** INPUT MATERIAL follows **

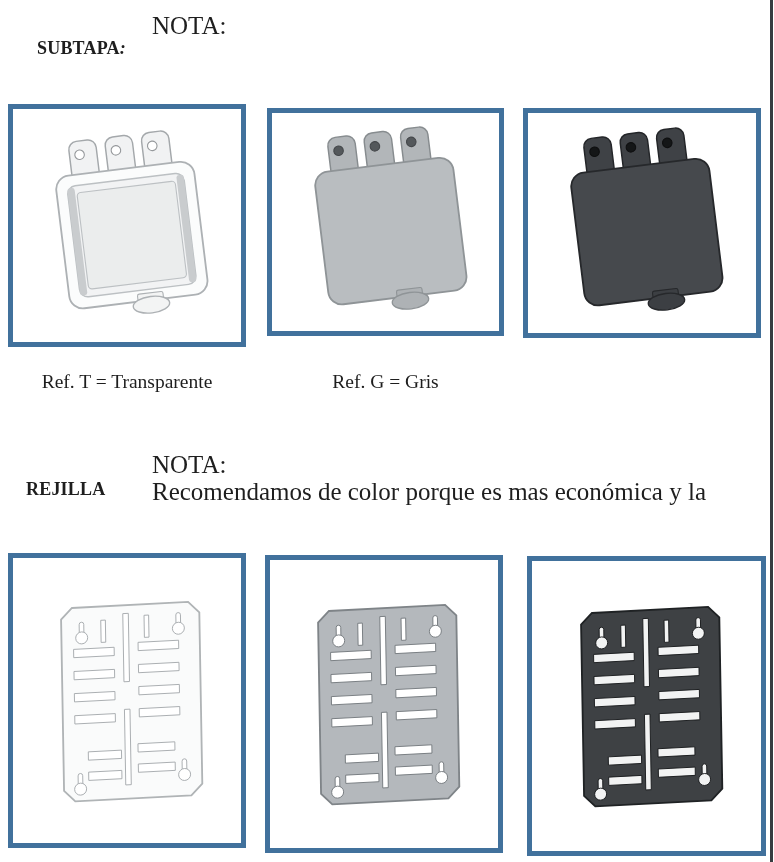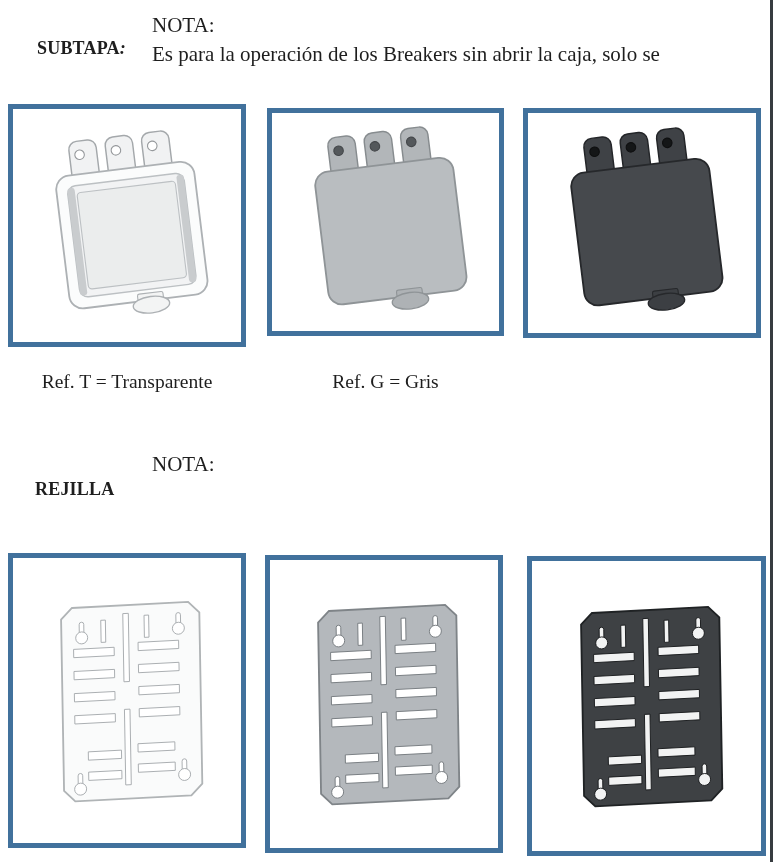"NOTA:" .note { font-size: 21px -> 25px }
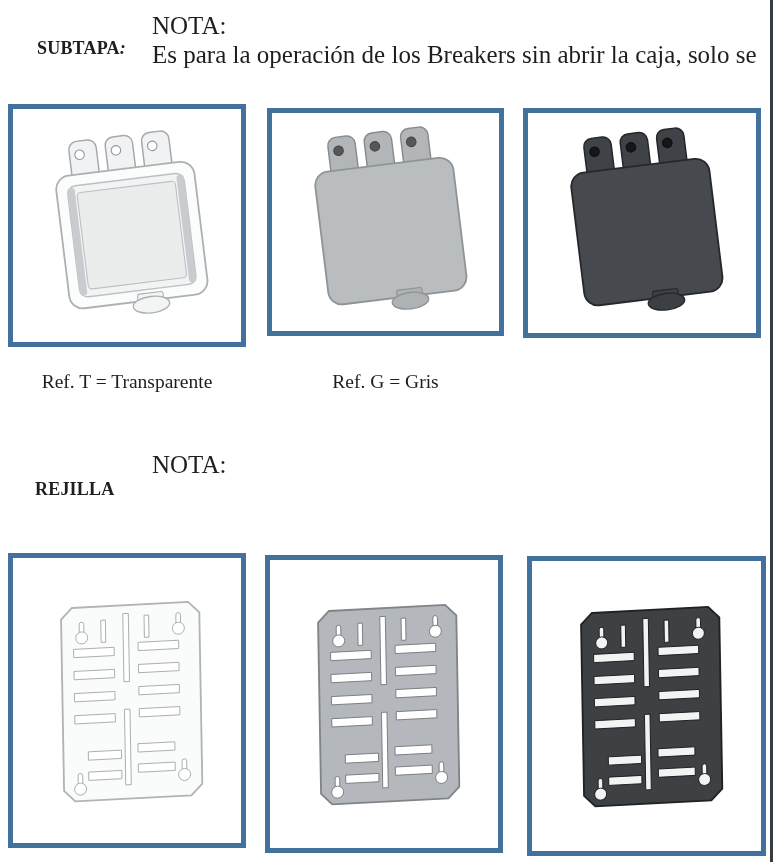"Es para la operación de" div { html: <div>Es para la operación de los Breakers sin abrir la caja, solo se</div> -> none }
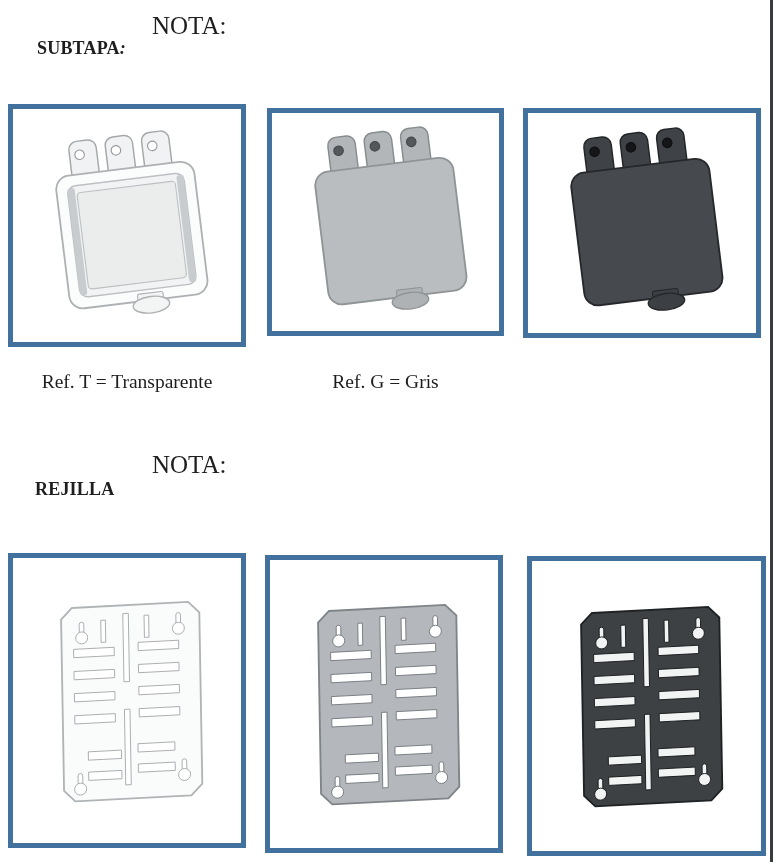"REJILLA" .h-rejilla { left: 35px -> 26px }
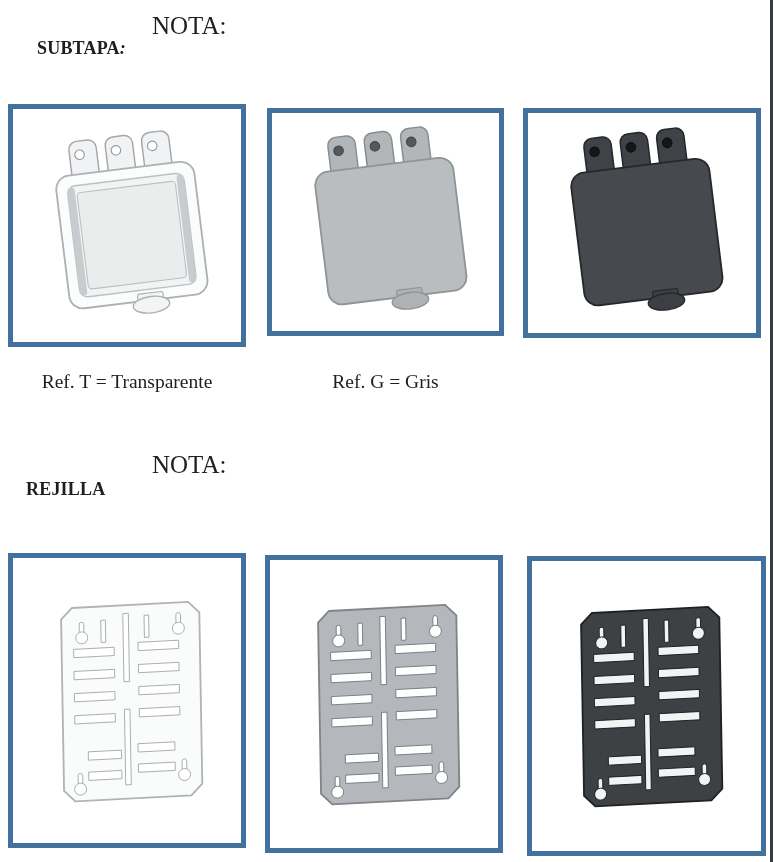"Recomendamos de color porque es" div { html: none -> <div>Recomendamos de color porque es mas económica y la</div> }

** End of INPUT MATERIAL **
** INPUT MATERIAL follows **

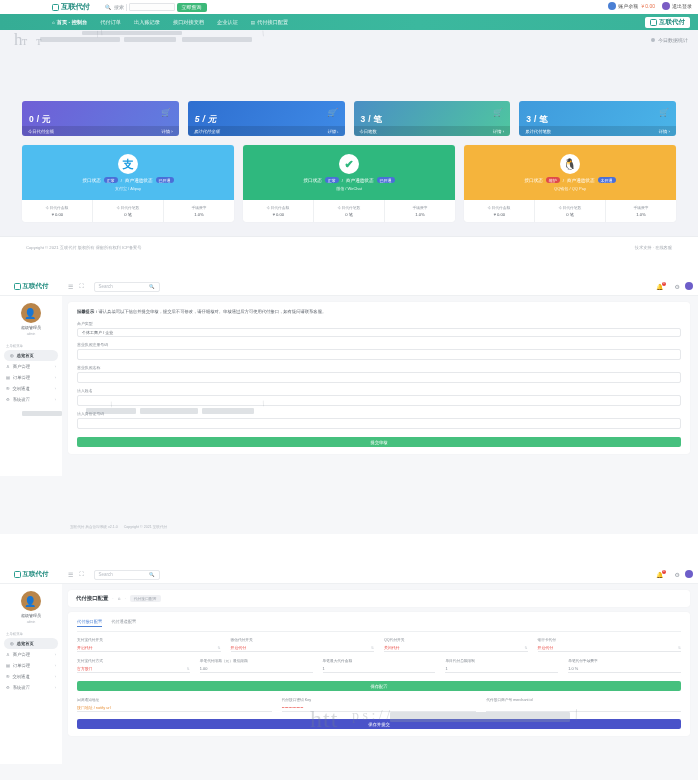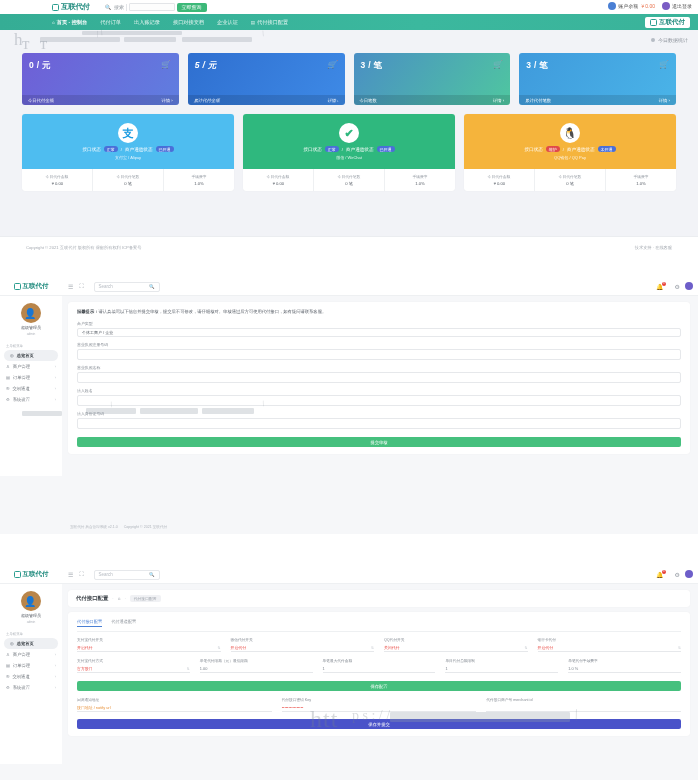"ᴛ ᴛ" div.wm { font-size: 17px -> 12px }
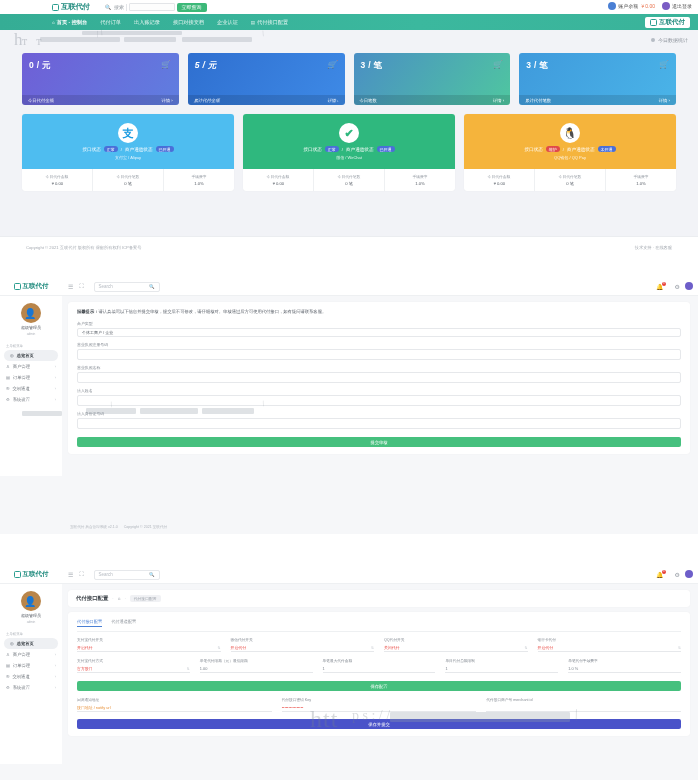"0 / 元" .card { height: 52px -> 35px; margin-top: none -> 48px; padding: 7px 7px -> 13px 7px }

** End of INPUT MATERIAL **

§ TASK DETAILS:
Above this task is a listing with pictures in it. Retype only the lines from the one containing "font-size: 21px ->" through the one containing "html: none ->", both included, and not the pictures.

§ THE COMPLETED TASK:
"NOTA:" .note { font-size: 21px -> 25px }
"Es para la operación de" div { html: <div>Es para la operación de los Breakers sin abrir la caja, solo se</div> -> none }
"REJILLA" .h-rejilla { left: 35px -> 26px }
"Recomendamos de color porque es" div { html: none -> <div>Recomendamos de color porque es mas económica y la</div> }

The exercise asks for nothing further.